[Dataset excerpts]
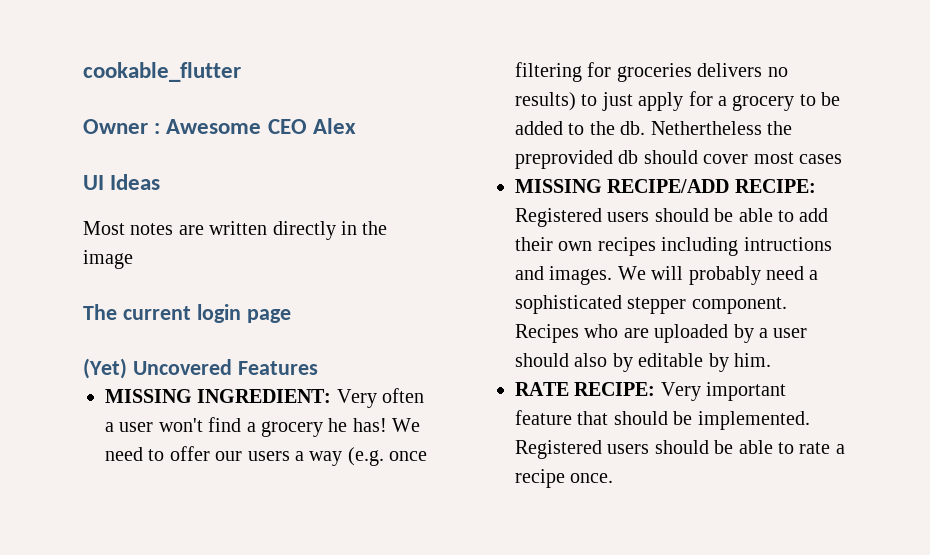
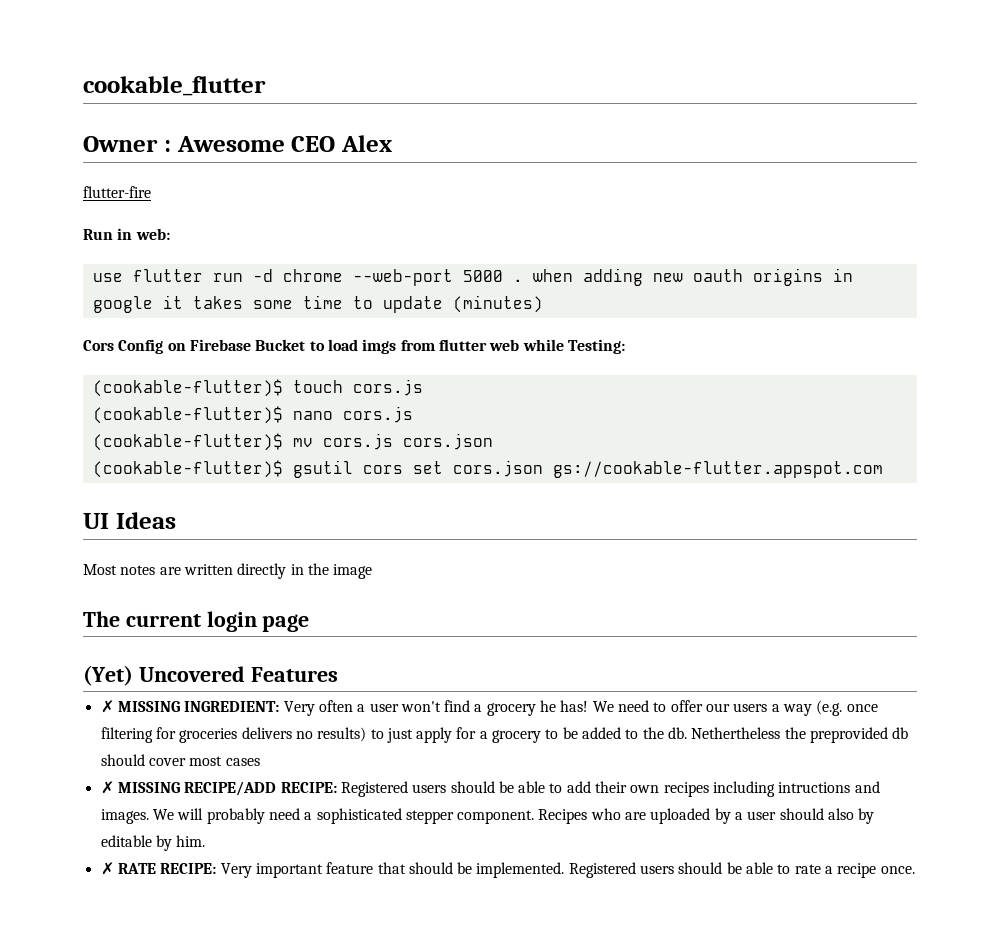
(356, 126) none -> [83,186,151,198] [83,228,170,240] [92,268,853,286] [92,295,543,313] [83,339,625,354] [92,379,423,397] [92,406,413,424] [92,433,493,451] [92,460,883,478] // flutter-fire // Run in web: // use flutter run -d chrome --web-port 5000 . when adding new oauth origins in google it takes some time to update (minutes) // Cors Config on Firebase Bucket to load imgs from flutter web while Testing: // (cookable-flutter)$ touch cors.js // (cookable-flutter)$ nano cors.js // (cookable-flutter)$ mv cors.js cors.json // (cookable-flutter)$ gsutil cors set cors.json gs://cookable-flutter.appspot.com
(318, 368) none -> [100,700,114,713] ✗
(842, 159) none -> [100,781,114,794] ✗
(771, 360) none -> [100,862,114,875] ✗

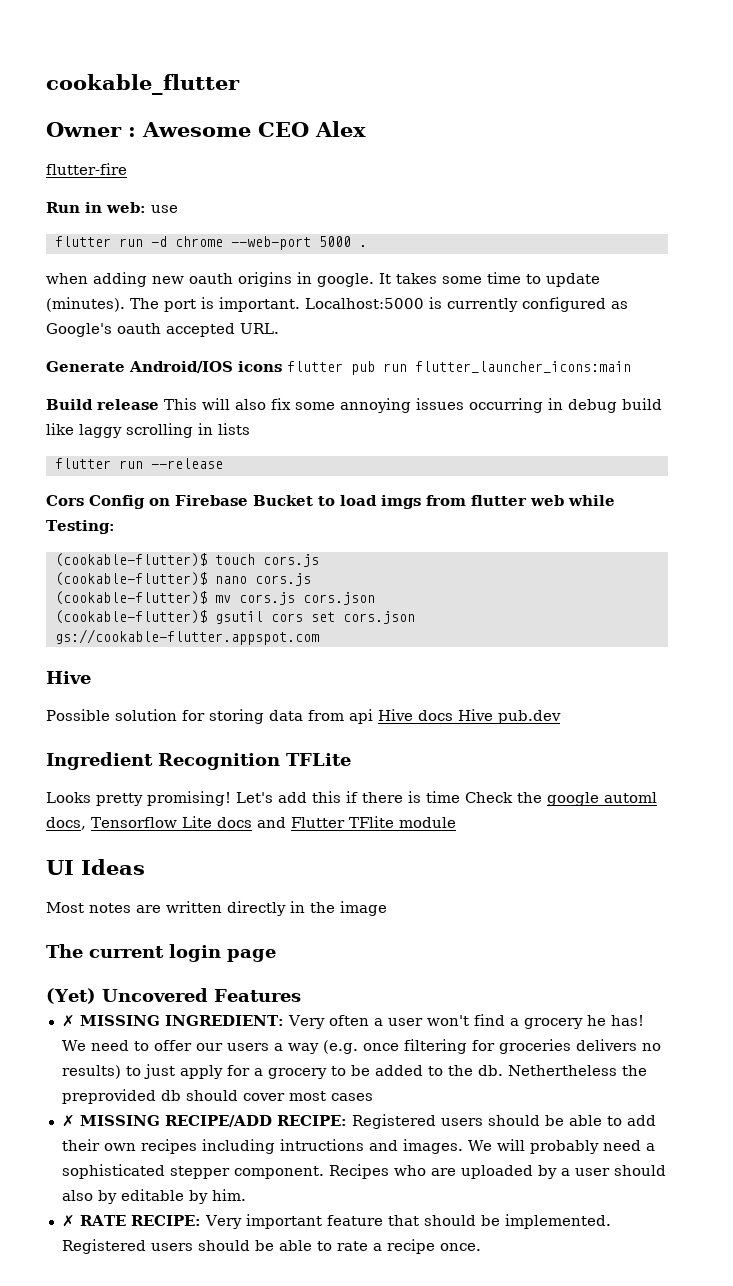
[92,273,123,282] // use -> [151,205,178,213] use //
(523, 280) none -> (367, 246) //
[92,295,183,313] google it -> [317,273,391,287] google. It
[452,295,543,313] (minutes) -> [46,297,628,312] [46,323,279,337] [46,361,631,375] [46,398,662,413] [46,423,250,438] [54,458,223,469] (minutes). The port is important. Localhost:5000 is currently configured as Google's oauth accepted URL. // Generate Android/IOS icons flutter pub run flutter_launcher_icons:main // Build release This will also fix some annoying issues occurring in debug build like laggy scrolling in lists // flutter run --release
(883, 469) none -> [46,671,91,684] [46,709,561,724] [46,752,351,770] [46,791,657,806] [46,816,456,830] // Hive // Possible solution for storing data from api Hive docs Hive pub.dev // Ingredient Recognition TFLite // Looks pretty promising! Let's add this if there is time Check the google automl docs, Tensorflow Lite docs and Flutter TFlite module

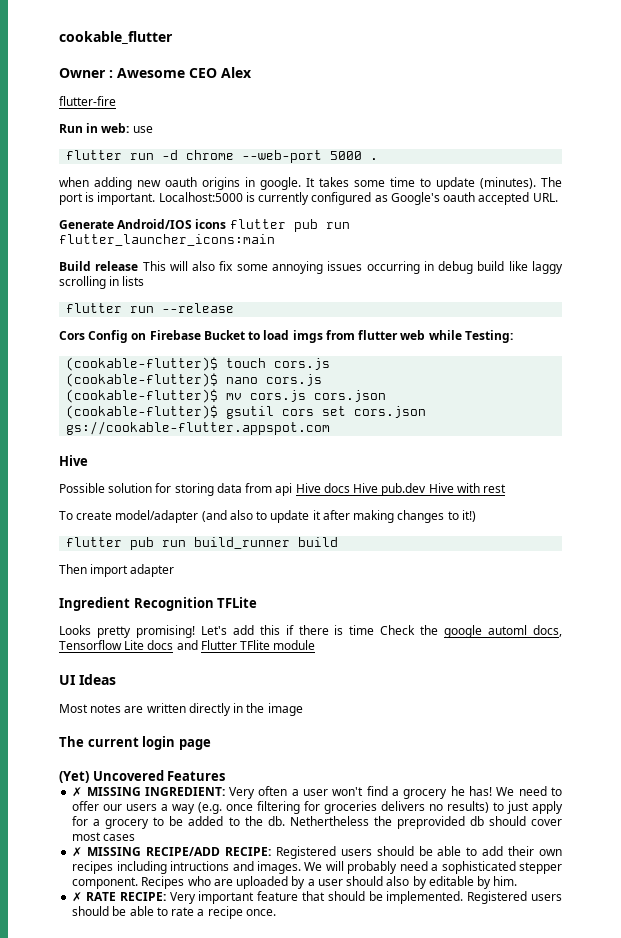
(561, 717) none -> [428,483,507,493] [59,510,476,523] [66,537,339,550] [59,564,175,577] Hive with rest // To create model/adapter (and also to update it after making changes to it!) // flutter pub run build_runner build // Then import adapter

■ What to work on ■
From the data above, return every line from the line that has "(523, 280) none -> (367, 246) //" up to and including the line that has "[452,295,543,313] (minutes) ->", exactly.

■ Solved exercise ■
(523, 280) none -> (367, 246) //
[92,295,183,313] google it -> [317,273,391,287] google. It
[452,295,543,313] (minutes) -> [46,297,628,312] [46,323,279,337] [46,361,631,375] [46,398,662,413] [46,423,250,438] [54,458,223,469] (minutes). The port is important. Localhost:5000 is currently configured as Google's oauth accepted URL. // Generate Android/IOS icons flutter pub run flutter_launcher_icons:main // Build release This will also fix some annoying issues occurring in debug build like laggy scrolling in lists // flutter run --release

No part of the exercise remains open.